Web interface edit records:
=======

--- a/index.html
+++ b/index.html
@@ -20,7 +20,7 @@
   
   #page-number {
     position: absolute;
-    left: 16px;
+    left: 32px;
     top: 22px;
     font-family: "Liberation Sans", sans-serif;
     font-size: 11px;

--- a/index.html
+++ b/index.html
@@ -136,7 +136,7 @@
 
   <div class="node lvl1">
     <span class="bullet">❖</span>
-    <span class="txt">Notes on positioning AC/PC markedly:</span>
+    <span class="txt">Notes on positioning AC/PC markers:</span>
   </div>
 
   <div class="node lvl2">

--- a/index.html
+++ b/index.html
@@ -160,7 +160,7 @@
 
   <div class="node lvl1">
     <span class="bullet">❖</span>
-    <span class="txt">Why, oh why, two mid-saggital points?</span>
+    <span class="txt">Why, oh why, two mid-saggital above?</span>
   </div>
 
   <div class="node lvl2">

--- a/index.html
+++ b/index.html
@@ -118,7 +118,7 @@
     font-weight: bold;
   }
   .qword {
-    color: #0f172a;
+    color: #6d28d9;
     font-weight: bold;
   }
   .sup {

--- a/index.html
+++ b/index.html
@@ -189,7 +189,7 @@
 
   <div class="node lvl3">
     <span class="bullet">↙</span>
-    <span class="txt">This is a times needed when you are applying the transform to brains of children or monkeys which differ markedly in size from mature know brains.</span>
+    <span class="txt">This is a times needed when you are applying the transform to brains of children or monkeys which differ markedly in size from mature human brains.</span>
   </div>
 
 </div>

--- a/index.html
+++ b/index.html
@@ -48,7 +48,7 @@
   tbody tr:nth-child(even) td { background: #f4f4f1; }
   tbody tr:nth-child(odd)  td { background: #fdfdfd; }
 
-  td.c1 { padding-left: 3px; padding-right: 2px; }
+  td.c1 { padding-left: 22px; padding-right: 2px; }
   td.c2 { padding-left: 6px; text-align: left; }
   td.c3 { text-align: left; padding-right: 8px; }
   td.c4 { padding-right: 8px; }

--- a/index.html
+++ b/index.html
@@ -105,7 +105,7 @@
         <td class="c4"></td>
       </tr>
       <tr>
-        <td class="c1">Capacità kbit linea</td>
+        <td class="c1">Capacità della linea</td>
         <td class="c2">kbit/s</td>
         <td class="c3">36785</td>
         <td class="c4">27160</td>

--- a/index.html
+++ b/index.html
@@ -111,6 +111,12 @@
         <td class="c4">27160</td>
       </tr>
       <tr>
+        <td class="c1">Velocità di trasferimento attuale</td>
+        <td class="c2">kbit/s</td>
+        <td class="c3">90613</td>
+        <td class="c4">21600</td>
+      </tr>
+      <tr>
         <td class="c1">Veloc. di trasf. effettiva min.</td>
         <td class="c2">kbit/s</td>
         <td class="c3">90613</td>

=======

■ **Task instructions**
Reproduce the data verbatim, line for line.

■ **Worked solution**
--- a/index.html
+++ b/index.html
@@ -20,7 +20,7 @@
   
   #page-number {
     position: absolute;
-    left: 16px;
+    left: 32px;
     top: 22px;
     font-family: "Liberation Sans", sans-serif;
     font-size: 11px;

--- a/index.html
+++ b/index.html
@@ -136,7 +136,7 @@
 
   <div class="node lvl1">
     <span class="bullet">❖</span>
-    <span class="txt">Notes on positioning AC/PC markedly:</span>
+    <span class="txt">Notes on positioning AC/PC markers:</span>
   </div>
 
   <div class="node lvl2">

--- a/index.html
+++ b/index.html
@@ -160,7 +160,7 @@
 
   <div class="node lvl1">
     <span class="bullet">❖</span>
-    <span class="txt">Why, oh why, two mid-saggital points?</span>
+    <span class="txt">Why, oh why, two mid-saggital above?</span>
   </div>
 
   <div class="node lvl2">

--- a/index.html
+++ b/index.html
@@ -118,7 +118,7 @@
     font-weight: bold;
   }
   .qword {
-    color: #0f172a;
+    color: #6d28d9;
     font-weight: bold;
   }
   .sup {

--- a/index.html
+++ b/index.html
@@ -189,7 +189,7 @@
 
   <div class="node lvl3">
     <span class="bullet">↙</span>
-    <span class="txt">This is a times needed when you are applying the transform to brains of children or monkeys which differ markedly in size from mature know brains.</span>
+    <span class="txt">This is a times needed when you are applying the transform to brains of children or monkeys which differ markedly in size from mature human brains.</span>
   </div>
 
 </div>

--- a/index.html
+++ b/index.html
@@ -48,7 +48,7 @@
   tbody tr:nth-child(even) td { background: #f4f4f1; }
   tbody tr:nth-child(odd)  td { background: #fdfdfd; }
 
-  td.c1 { padding-left: 3px; padding-right: 2px; }
+  td.c1 { padding-left: 22px; padding-right: 2px; }
   td.c2 { padding-left: 6px; text-align: left; }
   td.c3 { text-align: left; padding-right: 8px; }
   td.c4 { padding-right: 8px; }

--- a/index.html
+++ b/index.html
@@ -105,7 +105,7 @@
         <td class="c4"></td>
       </tr>
       <tr>
-        <td class="c1">Capacità kbit linea</td>
+        <td class="c1">Capacità della linea</td>
         <td class="c2">kbit/s</td>
         <td class="c3">36785</td>
         <td class="c4">27160</td>

--- a/index.html
+++ b/index.html
@@ -111,6 +111,12 @@
         <td class="c4">27160</td>
       </tr>
       <tr>
+        <td class="c1">Velocità di trasferimento attuale</td>
+        <td class="c2">kbit/s</td>
+        <td class="c3">90613</td>
+        <td class="c4">21600</td>
+      </tr>
+      <tr>
         <td class="c1">Veloc. di trasf. effettiva min.</td>
         <td class="c2">kbit/s</td>
         <td class="c3">90613</td>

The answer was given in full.